Is Brain C-13 worth it?

Skeptical: at $119 (Refund: 60 days, ClickBank-honored), Brain C-13 hides its formula and has no finished-product trial, so most buyers should skip it. If you’re set on trying it, read the label the moment it arrives. For most people, a disclosed-dose nootropic or a cheaper proven staple is the smarter spend.

— Mara Vance

Here's what I'd actually do

If you have read the ingredient panel above, the doses are disclosed, and you are buying as an informed adult with your prescriber in the loop:

Brain C-13 earns its place here. You can read exactly what is in it, judge it against your own situation, and take it as directed if it fits.

Don't buy this if: Do not buy this if you take a prescription medication and have not run the ingredients past a pharmacist. The interactions on most of these products are real, not theoretical.

Mara Vance · Hospice nurse, retired (RN, 28 years)

Sources and review method

Supplement Skeptic reviews compare the visible label and sales claims against published research, dose ranges used in human studies, safety guidance, checkout terms, and refund mechanics. This page is not medical advice.

  1. Vendor sales page — ClickBank-listed sales page (active as of catalog import)
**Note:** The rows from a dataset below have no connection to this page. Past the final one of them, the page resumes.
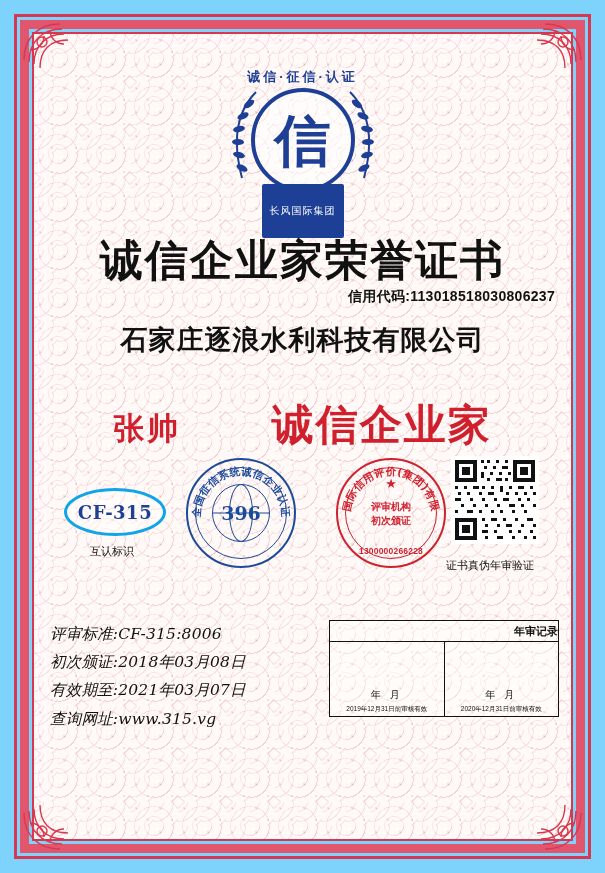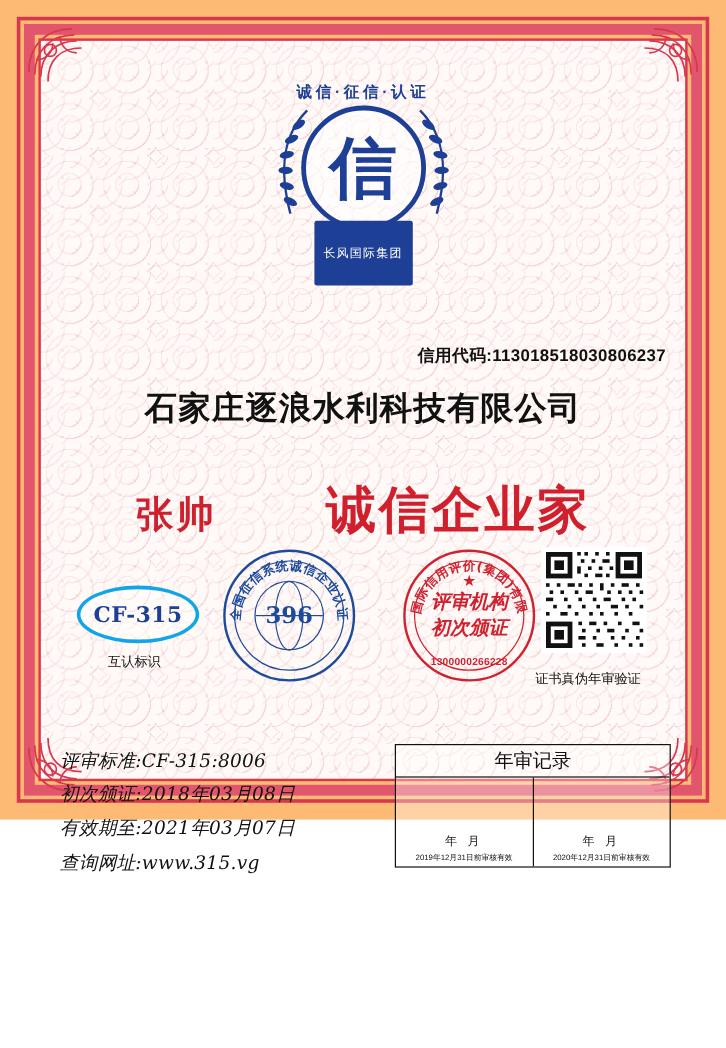--- a/index.html
+++ b/index.html
@@ -18,9 +18,9 @@
   .certificate {
     position: relative;
     width: 605px;
-    height: 683px;
+    height: 873px;
     box-sizing: border-box;
-    background: #fdba74;
+    background: #7dd3fc;
   }
 
   .border-outer {

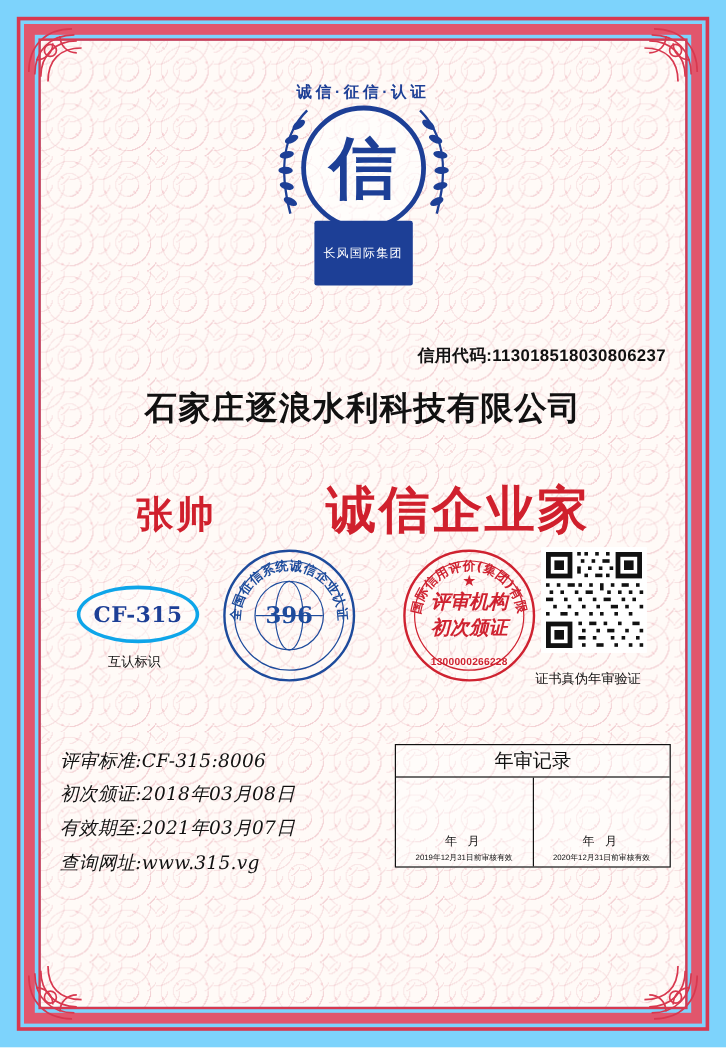--- a/index.html
+++ b/index.html
@@ -518,6 +518,7 @@
       <div class="emblem-ribbon">长风国际集团</div>
     </div>
 
+    <div class="main-title">诚信企业家荣誉证书</div>
     <div class="credit-code">信用代码:113018518030806237</div>
     <div class="company-name">石家庄逐浪水利科技有限公司</div>
 

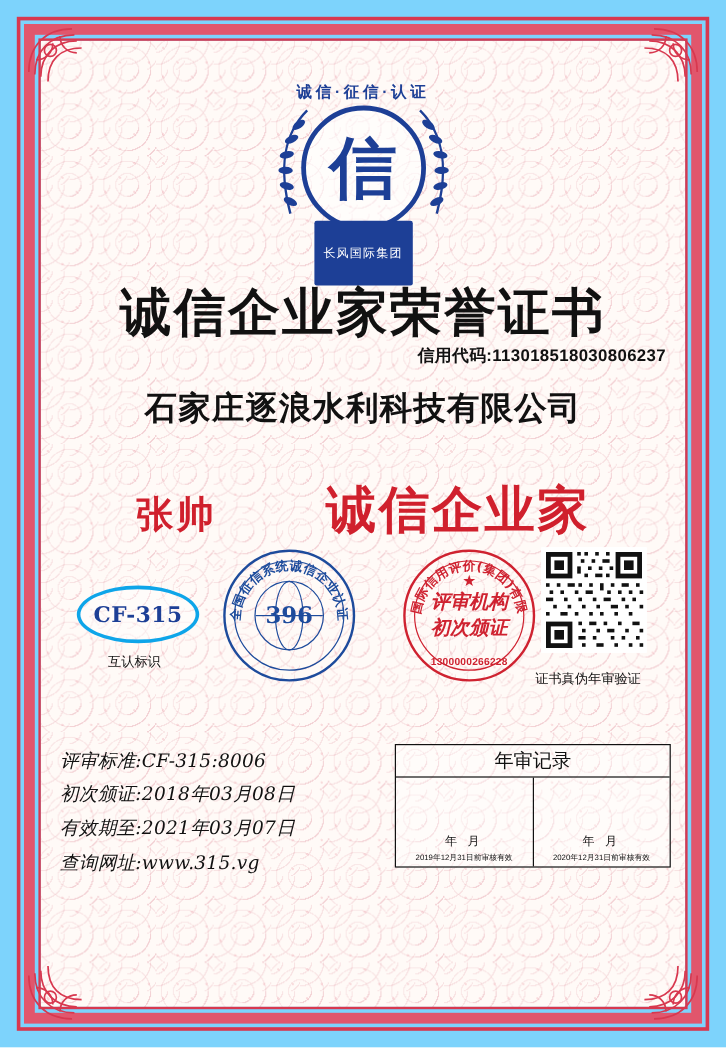--- a/index.html
+++ b/index.html
@@ -277,11 +277,10 @@
     top: 50%;
     transform: translateY(-50%);
     text-align: center;
-    font-size: 16px;
+    font-size: 10px;
     font-weight: bold;
     color: currentColor;
     line-height: 1.35;
-    font-style: italic;
   }
   .seal-globe {
     position: absolute;

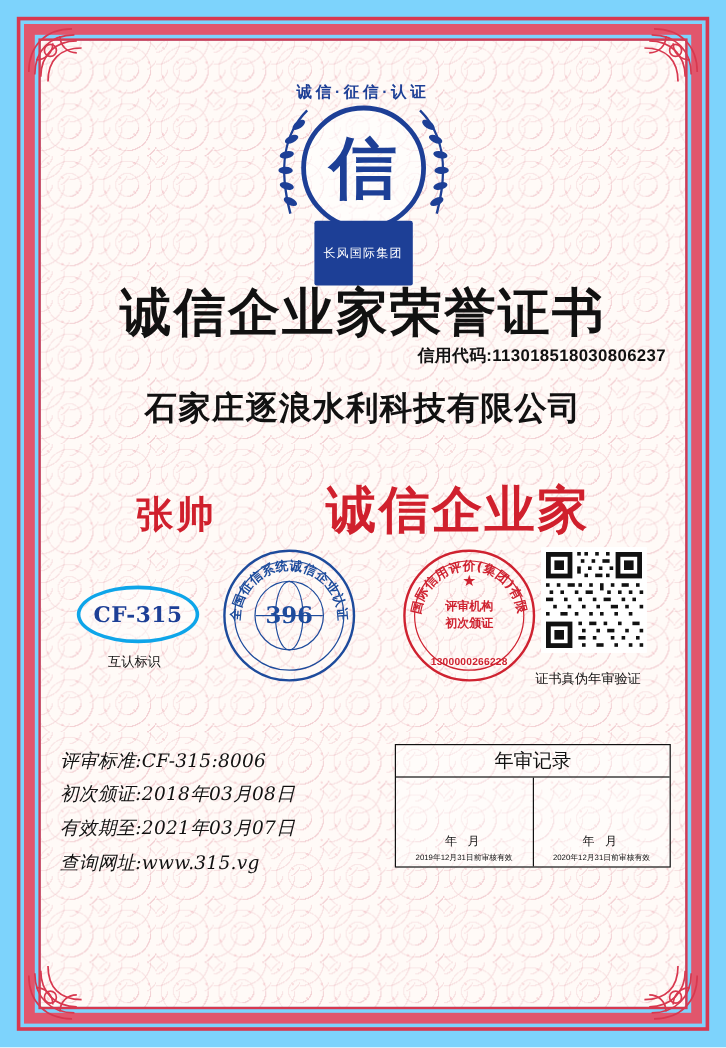--- a/index.html
+++ b/index.html
@@ -381,11 +381,12 @@
     background: rgba(255,255,255,0.35);
   }
   .annual-title {
-    text-align: center;
-    font-size: 16px;
+    text-align: right;
+    font-size: 11px;
     padding: 3px 0 2px;
     border-bottom: 1.2px solid #111111;
     color: #111111;
+    font-weight: bold;
   }
   .annual-cells {
     display: flex;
Frequently asked questions

Does Brain C-13 have side effects?
Most cognitive-support ingredients are well tolerated, but some people report mild headache, stomach upset, or trouble sleeping if taken late in the day. If you take prescription medication, are pregnant or nursing, or have a health condition, talk to your doctor before starting. This is general information, not medical advice.
Is Brain C-13 a scam?
It's sold by a real ClickBank-listed vendor, ships a physical product, and the 60-day refund is honored by ClickBank rather than the seller. The main fair criticism is that the page doesn't publish a full ingredient panel up front — so read the bottle on arrival and return it within the window if it isn't for you.
How much does Brain C-13 cost with upsells?
The front-end price is $119 one-time. You may be offered multi-bottle bundles at checkout, which lower the per-bottle cost. No recurring subscription was surfaced at the cart on the date we checked.
Is Brain C-13 better than a basic fish-oil or B-complex?
It targets focus and memory directly, where fish oil and a B-complex cover broader baseline nutrition. If you already eat well and just want general support, a cheaper staple may be enough; if daytime focus is your specific goal, a dedicated nootropic like this is closer to the target.